● PROBLEM TO WORK ON: Find the line containing "-174,21 +173,21 @@" in the records below. Copy exactly that line and each one after it, ending at the line containing "420px; top: 514px;", and nothing more.

--- START ---

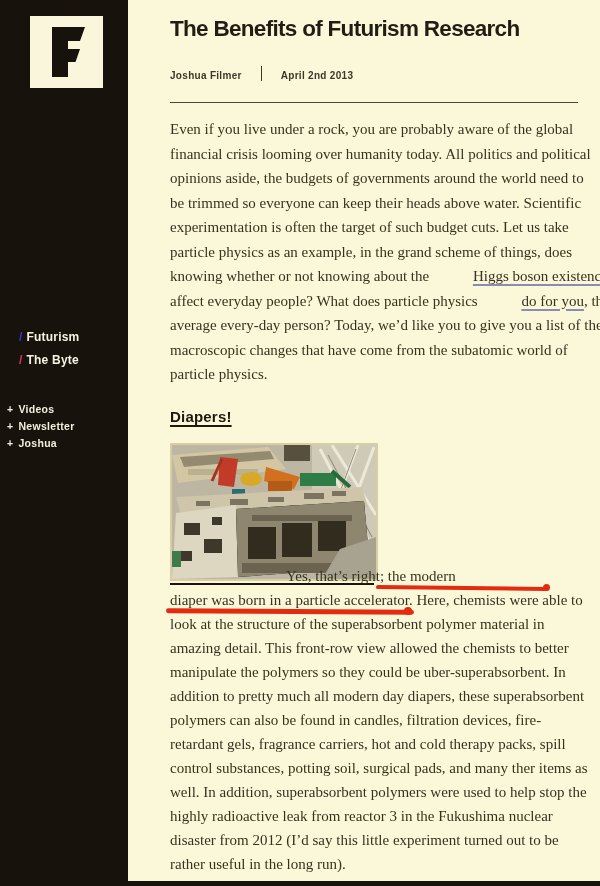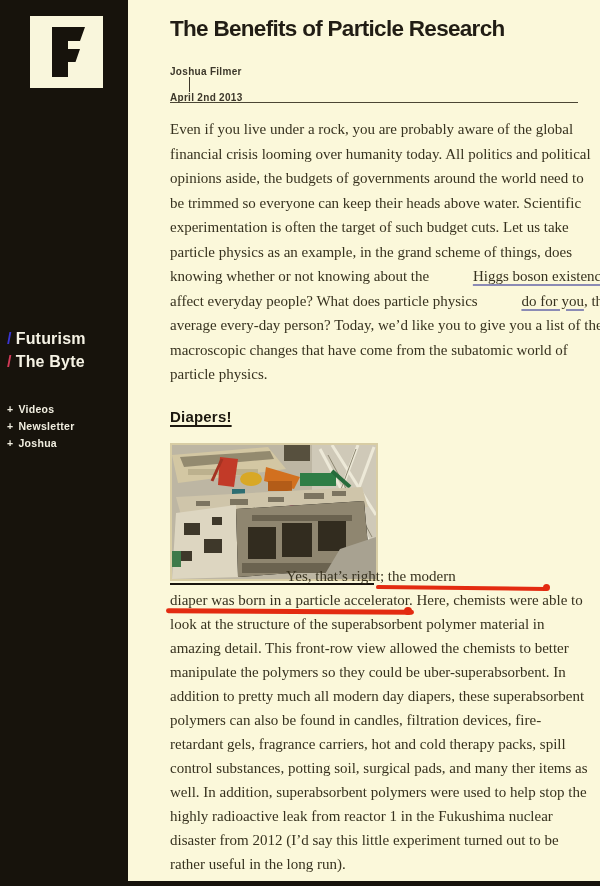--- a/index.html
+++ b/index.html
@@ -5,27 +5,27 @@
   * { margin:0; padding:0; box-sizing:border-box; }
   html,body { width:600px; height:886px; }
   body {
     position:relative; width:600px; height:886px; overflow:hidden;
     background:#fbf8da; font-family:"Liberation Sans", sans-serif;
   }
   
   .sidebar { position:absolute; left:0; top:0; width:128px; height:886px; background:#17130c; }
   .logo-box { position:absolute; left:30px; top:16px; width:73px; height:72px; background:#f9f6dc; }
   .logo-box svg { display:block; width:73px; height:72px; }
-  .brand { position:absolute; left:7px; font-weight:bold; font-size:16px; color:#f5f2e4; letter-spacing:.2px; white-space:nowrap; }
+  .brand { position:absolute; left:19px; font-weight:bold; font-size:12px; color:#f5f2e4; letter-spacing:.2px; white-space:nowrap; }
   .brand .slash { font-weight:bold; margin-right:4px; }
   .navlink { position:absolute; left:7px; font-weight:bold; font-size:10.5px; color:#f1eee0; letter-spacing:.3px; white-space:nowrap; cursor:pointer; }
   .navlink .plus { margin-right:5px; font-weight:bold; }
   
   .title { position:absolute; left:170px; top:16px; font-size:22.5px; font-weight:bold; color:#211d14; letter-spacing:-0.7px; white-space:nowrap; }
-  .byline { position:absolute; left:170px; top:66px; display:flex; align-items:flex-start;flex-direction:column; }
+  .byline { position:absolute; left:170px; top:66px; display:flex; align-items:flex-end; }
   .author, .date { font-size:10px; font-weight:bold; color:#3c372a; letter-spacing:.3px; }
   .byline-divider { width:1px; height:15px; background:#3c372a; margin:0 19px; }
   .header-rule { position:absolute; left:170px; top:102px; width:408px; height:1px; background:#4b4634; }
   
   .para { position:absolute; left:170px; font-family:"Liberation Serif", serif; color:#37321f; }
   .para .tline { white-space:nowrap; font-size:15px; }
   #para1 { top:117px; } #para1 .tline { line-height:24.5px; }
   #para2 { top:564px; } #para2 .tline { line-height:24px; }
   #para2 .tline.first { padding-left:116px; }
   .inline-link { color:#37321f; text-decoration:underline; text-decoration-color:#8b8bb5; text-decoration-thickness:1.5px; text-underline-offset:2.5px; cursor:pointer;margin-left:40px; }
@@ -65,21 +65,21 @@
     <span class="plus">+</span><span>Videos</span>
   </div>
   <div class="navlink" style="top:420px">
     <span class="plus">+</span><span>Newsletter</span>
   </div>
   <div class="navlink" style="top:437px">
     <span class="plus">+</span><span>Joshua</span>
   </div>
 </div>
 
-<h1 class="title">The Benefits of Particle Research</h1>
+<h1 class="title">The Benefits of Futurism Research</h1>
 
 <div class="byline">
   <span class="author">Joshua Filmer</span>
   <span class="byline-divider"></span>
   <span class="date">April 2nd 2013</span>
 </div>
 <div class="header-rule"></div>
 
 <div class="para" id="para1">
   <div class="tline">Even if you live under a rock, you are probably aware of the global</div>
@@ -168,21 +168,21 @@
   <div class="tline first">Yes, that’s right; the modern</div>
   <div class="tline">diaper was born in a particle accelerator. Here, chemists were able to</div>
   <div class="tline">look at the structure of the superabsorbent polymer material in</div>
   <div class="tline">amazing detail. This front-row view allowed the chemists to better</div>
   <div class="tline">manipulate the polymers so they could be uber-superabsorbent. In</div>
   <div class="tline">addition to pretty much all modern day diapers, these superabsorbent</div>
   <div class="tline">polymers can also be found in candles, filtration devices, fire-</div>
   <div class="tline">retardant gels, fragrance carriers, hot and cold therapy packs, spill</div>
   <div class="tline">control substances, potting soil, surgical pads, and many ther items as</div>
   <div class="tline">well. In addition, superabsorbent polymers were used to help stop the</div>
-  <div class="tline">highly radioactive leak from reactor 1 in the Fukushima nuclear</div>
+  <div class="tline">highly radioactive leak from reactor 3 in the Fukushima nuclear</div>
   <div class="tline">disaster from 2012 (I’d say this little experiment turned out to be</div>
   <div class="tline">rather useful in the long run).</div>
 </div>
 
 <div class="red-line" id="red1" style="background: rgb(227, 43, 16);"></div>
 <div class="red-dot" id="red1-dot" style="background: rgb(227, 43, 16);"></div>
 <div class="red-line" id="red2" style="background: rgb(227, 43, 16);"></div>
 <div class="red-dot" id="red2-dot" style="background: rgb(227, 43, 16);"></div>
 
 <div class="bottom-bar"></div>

--- END ---
--- START ---

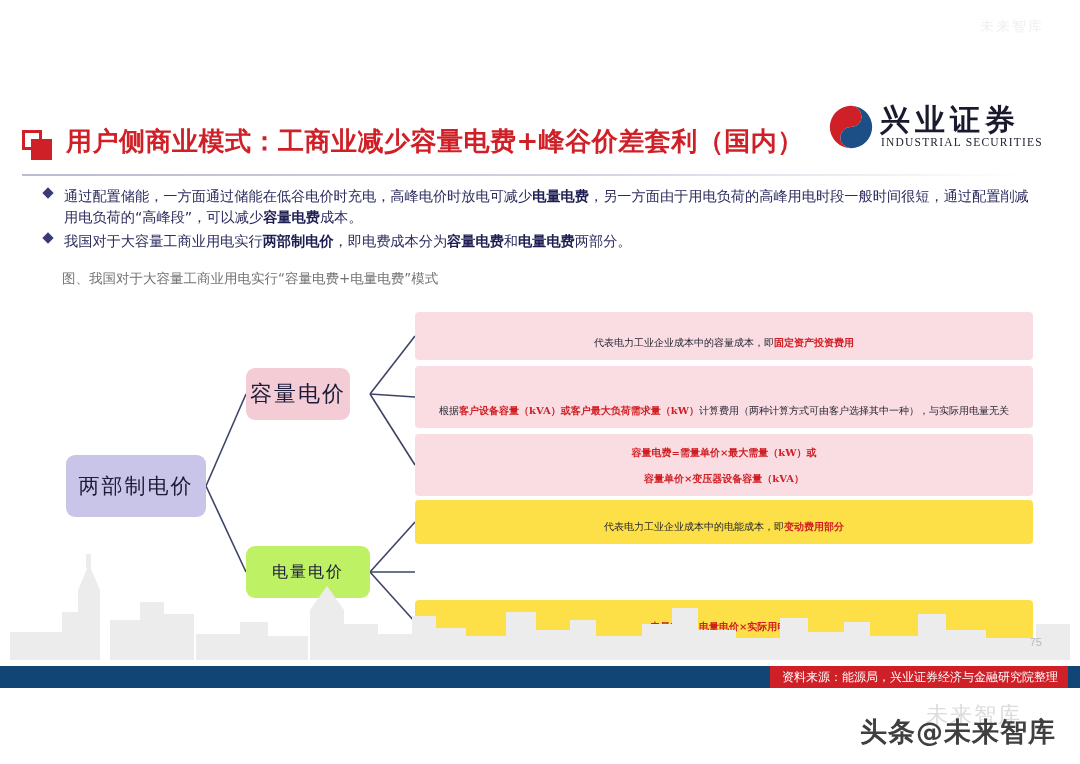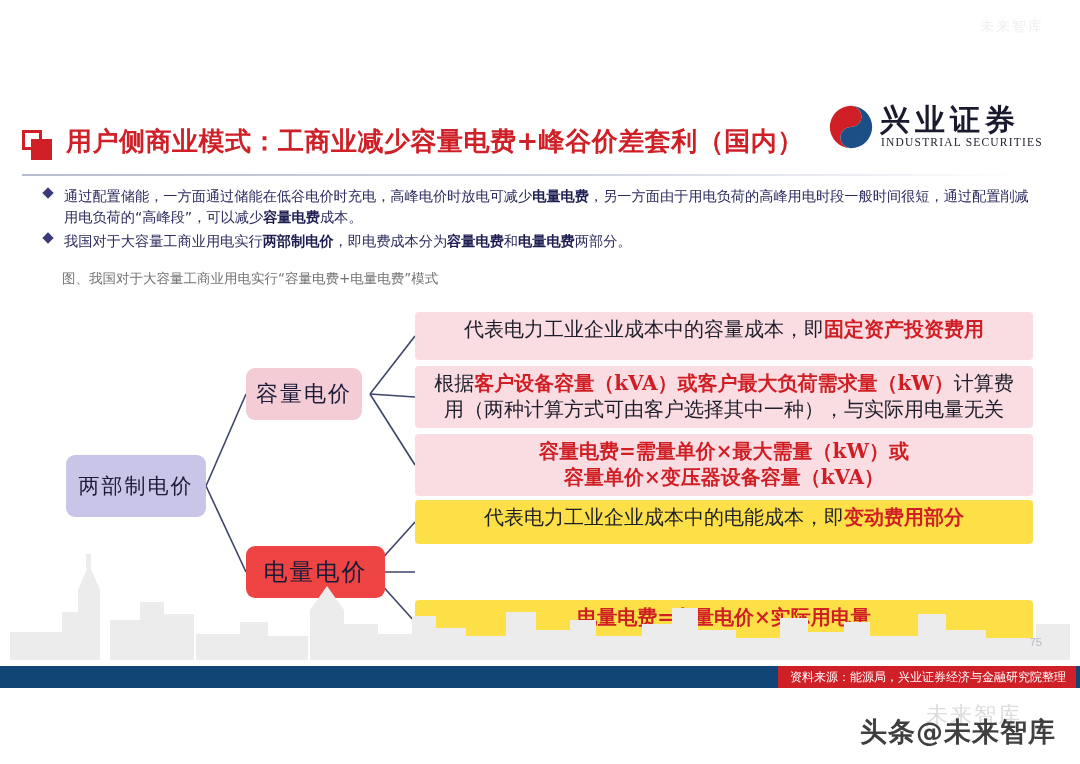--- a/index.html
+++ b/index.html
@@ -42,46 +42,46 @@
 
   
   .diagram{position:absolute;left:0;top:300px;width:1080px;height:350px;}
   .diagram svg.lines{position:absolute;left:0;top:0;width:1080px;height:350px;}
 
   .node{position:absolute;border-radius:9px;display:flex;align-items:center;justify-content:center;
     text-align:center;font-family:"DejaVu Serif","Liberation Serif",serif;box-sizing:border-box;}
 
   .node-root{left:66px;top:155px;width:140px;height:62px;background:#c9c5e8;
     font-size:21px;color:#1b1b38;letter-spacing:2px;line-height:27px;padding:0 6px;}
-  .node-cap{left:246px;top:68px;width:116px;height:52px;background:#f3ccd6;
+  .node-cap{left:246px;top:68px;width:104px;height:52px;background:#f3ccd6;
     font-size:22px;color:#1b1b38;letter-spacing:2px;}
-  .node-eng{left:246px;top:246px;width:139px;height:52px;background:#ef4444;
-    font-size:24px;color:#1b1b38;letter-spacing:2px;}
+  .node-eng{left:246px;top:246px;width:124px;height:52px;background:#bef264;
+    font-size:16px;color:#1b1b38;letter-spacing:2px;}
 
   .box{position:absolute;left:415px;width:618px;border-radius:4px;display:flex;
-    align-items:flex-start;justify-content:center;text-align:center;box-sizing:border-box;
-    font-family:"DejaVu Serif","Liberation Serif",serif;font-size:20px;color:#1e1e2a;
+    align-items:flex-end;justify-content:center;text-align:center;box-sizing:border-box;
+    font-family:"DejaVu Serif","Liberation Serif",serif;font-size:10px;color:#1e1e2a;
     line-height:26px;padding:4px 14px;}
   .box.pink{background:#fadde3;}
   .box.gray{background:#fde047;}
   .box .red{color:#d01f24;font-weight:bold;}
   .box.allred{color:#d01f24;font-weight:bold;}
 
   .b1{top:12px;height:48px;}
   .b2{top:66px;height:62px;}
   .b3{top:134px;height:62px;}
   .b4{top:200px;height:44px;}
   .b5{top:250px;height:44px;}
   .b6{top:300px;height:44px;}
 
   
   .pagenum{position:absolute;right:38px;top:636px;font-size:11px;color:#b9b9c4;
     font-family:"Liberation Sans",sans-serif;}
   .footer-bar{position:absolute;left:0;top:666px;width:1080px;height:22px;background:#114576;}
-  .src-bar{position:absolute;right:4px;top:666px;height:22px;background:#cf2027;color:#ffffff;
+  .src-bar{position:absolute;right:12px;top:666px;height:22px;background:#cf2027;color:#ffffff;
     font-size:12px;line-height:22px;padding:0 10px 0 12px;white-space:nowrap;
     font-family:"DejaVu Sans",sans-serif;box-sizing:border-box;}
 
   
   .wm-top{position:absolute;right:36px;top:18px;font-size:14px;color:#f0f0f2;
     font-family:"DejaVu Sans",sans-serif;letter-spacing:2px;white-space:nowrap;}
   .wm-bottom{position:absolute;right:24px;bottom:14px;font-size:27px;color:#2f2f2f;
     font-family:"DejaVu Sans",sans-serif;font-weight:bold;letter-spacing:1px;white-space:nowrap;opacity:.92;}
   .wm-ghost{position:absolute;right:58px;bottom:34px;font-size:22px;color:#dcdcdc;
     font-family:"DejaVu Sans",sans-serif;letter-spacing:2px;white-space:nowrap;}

--- END ---
--- START ---

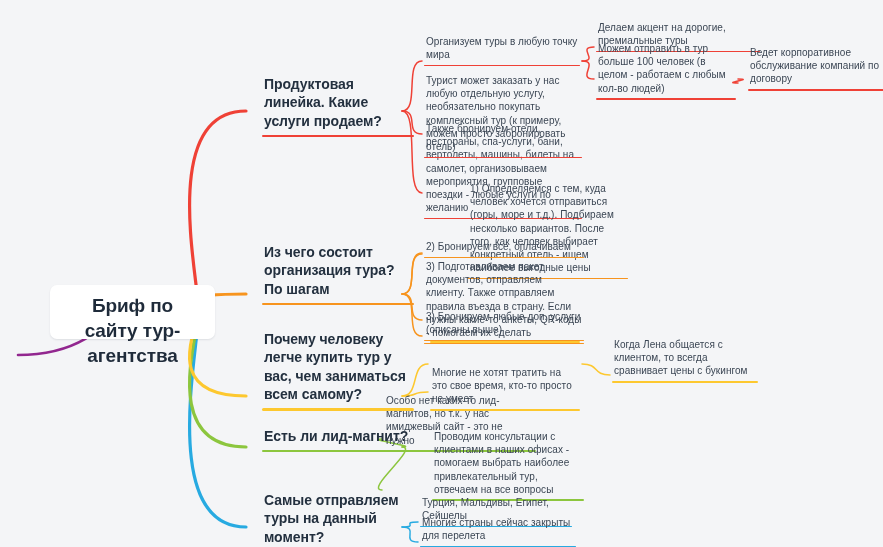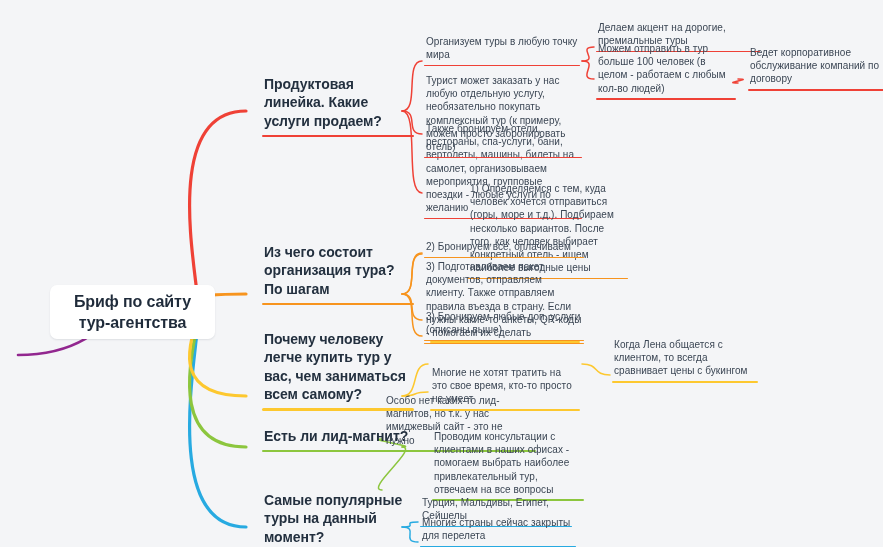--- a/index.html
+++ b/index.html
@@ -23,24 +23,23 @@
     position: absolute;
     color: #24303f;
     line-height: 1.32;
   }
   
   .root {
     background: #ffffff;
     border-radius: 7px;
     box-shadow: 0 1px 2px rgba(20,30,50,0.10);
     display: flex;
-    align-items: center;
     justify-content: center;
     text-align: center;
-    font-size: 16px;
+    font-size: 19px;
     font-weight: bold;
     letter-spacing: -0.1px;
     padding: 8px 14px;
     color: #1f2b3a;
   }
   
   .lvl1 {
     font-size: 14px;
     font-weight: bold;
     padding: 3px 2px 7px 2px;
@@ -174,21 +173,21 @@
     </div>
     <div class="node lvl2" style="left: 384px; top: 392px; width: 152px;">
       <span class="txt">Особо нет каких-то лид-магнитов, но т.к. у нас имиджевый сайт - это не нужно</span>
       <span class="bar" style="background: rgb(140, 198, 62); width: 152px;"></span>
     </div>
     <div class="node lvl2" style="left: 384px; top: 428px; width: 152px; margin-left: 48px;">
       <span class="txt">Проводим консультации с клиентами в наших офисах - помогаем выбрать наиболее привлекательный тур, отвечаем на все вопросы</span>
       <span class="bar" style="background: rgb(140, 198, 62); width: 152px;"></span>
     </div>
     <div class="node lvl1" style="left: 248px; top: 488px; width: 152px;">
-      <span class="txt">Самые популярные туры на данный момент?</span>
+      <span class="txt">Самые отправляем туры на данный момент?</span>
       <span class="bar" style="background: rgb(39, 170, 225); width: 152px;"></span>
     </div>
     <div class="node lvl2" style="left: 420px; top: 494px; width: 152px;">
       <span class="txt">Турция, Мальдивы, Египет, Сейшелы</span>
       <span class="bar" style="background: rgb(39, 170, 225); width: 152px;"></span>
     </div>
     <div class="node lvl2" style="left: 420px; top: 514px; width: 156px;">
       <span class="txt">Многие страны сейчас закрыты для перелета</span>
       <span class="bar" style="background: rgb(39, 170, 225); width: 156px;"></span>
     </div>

--- END ---

● RESULT OF THIS EXERCISE:
@@ -174,21 +173,21 @@
     </div>
     <div class="node lvl2" style="left: 384px; top: 392px; width: 152px;">
       <span class="txt">Особо нет каких-то лид-магнитов, но т.к. у нас имиджевый сайт - это не нужно</span>
       <span class="bar" style="background: rgb(140, 198, 62); width: 152px;"></span>
     </div>
     <div class="node lvl2" style="left: 384px; top: 428px; width: 152px; margin-left: 48px;">
       <span class="txt">Проводим консультации с клиентами в наших офисах - помогаем выбрать наиболее привлекательный тур, отвечаем на все вопросы</span>
       <span class="bar" style="background: rgb(140, 198, 62); width: 152px;"></span>
     </div>
     <div class="node lvl1" style="left: 248px; top: 488px; width: 152px;">
-      <span class="txt">Самые популярные туры на данный момент?</span>
+      <span class="txt">Самые отправляем туры на данный момент?</span>
       <span class="bar" style="background: rgb(39, 170, 225); width: 152px;"></span>
     </div>
     <div class="node lvl2" style="left: 420px; top: 494px; width: 152px;">
       <span class="txt">Турция, Мальдивы, Египет, Сейшелы</span>
       <span class="bar" style="background: rgb(39, 170, 225); width: 152px;"></span>
     </div>
     <div class="node lvl2" style="left: 420px; top: 514px; width: 156px;">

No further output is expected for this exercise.